START EXTRACTED DATA

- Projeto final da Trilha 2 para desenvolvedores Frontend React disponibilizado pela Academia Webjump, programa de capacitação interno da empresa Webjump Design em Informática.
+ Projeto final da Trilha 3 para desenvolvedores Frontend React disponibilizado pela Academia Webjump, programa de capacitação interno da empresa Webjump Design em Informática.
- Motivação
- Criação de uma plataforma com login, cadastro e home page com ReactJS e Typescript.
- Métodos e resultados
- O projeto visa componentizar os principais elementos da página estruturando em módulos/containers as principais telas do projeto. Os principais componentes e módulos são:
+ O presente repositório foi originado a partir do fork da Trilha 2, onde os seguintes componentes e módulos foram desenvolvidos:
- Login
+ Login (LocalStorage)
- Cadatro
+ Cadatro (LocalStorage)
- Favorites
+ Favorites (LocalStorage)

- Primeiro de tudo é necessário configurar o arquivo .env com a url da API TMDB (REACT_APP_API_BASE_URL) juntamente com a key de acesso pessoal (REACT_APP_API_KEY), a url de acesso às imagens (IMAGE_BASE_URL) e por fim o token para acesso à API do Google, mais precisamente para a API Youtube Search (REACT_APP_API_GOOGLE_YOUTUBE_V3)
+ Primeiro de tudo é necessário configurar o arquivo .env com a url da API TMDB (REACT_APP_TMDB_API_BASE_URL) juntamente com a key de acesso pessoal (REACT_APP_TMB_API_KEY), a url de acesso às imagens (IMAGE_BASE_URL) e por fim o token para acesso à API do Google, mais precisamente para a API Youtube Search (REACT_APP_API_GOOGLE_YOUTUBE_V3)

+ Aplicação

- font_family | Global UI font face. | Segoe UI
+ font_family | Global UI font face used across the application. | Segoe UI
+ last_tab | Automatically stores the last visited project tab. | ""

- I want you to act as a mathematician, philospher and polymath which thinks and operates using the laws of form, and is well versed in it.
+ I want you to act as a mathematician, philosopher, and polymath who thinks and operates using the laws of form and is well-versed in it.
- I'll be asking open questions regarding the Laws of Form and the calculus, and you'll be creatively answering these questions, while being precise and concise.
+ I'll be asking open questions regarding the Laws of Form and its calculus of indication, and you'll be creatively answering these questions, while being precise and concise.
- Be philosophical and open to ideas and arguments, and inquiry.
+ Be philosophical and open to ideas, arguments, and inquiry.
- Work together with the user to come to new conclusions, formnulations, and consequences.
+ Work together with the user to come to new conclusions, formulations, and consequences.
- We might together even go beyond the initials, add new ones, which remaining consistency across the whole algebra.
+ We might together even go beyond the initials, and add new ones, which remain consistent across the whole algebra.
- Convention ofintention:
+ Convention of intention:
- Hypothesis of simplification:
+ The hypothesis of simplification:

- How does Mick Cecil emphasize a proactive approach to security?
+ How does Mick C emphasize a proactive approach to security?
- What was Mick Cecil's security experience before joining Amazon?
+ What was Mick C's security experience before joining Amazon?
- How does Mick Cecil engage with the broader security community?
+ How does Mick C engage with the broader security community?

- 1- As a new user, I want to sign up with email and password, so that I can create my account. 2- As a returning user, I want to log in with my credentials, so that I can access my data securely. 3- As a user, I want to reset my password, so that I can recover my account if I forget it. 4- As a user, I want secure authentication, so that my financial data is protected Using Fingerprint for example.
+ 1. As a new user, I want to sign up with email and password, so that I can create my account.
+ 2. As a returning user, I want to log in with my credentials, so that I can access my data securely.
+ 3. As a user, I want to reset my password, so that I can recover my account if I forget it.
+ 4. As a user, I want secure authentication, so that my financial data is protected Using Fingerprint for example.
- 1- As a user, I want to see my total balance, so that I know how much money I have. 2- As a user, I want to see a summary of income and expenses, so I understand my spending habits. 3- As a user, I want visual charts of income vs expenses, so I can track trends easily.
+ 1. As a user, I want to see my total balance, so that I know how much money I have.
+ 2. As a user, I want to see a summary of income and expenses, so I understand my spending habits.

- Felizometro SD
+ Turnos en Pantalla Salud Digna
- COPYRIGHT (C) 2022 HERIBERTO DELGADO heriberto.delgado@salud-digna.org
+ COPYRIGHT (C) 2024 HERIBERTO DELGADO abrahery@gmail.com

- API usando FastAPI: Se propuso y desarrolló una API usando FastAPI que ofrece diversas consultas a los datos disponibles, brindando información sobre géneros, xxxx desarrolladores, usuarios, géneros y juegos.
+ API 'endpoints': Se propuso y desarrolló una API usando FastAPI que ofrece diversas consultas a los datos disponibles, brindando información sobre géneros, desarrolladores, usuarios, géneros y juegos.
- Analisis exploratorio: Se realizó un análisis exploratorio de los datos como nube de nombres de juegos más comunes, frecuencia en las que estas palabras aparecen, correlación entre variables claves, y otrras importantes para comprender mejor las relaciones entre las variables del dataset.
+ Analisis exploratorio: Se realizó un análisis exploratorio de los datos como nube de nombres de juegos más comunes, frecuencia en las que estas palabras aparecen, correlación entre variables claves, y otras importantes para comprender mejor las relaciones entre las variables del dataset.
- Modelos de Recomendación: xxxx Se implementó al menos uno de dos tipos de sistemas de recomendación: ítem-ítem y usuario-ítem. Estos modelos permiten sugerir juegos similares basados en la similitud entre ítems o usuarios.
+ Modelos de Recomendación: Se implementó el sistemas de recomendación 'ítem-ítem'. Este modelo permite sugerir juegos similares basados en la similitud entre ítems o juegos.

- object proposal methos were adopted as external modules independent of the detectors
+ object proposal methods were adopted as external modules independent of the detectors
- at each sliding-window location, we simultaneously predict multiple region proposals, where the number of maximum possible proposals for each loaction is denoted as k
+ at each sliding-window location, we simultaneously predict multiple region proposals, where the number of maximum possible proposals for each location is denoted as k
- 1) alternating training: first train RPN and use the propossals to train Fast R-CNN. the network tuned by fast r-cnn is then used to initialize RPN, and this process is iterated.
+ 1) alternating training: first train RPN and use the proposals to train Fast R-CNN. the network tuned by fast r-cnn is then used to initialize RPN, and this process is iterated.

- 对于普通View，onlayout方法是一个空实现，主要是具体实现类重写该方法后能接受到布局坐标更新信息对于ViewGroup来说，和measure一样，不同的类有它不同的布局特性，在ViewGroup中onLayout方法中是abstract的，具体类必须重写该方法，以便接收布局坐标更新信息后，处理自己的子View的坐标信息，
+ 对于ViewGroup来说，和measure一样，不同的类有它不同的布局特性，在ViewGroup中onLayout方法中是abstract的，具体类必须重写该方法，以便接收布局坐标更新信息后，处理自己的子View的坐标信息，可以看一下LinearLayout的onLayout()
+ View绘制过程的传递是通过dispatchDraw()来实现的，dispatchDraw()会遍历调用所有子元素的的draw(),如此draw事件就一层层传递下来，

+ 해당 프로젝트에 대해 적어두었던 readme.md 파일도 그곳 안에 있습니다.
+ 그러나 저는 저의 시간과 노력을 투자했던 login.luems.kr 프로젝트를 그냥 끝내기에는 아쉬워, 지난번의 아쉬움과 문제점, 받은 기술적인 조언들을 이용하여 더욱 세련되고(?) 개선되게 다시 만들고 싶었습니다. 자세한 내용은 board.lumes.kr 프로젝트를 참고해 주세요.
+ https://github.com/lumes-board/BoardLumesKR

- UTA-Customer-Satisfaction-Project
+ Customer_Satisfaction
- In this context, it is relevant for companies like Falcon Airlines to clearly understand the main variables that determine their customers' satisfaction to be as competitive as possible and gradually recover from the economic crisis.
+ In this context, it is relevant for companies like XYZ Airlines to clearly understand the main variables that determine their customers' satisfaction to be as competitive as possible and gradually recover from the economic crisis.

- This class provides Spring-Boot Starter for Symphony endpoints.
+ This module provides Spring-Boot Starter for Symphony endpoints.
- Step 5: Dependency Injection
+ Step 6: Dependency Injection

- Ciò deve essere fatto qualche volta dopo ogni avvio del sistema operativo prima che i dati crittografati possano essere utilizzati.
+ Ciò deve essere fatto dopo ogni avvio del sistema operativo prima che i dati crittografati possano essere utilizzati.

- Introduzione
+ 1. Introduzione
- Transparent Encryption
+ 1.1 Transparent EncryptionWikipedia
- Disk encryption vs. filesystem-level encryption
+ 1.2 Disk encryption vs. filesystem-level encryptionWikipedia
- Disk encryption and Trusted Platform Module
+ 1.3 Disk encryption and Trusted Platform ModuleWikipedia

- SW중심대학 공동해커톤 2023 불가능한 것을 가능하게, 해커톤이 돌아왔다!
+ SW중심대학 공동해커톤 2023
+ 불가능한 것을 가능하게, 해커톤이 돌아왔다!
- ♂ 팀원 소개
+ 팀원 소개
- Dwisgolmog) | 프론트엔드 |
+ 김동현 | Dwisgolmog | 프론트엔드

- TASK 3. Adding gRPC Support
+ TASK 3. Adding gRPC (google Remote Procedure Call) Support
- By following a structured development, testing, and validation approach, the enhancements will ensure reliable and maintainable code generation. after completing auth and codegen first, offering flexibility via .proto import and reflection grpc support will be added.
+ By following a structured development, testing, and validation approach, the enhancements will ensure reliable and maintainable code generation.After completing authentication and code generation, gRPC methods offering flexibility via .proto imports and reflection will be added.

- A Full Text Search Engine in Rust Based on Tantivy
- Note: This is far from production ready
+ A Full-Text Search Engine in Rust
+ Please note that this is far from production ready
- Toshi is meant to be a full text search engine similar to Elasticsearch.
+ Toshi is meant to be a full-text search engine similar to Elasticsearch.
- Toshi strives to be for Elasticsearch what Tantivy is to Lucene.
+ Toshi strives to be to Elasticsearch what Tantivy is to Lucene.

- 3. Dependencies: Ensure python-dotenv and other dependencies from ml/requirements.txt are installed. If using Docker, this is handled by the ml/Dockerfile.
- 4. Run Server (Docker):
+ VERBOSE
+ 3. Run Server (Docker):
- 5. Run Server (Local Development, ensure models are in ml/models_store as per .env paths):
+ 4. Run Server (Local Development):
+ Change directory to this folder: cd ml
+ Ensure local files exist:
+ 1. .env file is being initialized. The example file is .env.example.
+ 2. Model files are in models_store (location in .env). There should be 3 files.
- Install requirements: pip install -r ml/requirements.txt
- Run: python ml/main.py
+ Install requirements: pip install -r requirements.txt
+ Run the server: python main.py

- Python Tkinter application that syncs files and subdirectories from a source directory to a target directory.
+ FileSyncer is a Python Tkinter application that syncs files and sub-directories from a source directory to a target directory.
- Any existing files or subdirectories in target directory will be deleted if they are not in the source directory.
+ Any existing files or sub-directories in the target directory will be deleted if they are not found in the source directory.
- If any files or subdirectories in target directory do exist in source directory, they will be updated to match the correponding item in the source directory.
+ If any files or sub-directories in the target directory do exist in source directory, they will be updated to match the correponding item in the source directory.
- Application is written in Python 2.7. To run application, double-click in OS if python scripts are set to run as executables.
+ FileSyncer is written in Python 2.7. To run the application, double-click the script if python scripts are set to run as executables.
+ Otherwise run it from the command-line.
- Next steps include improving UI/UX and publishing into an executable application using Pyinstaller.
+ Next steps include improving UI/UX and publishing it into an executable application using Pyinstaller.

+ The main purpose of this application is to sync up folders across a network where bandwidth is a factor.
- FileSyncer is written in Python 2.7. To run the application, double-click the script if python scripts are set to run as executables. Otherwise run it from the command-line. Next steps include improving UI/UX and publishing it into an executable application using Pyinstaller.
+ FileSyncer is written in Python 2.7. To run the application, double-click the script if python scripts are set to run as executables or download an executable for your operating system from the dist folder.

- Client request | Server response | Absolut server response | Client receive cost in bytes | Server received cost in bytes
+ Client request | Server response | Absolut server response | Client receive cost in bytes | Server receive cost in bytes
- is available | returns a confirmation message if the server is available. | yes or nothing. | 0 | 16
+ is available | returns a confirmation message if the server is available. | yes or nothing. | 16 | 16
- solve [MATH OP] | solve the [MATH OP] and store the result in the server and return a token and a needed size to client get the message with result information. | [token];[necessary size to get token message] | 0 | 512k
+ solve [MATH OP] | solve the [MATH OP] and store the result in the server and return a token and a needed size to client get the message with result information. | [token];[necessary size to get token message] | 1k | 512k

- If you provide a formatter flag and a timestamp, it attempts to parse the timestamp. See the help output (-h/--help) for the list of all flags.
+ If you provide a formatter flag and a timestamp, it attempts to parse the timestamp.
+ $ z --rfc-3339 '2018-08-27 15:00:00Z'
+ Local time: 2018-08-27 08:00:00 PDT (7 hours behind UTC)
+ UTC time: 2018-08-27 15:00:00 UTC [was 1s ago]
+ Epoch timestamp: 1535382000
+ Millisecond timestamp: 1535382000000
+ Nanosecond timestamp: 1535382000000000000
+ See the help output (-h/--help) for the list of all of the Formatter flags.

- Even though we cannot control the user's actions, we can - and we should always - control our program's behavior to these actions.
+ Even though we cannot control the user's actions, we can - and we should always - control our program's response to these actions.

END EXTRACTED DATA

#### WHAT IS BEING ASKED
Check each line of the data above for the string "crisis", then report how many lines have it, with no other words.

#### TASK SOLUTION
2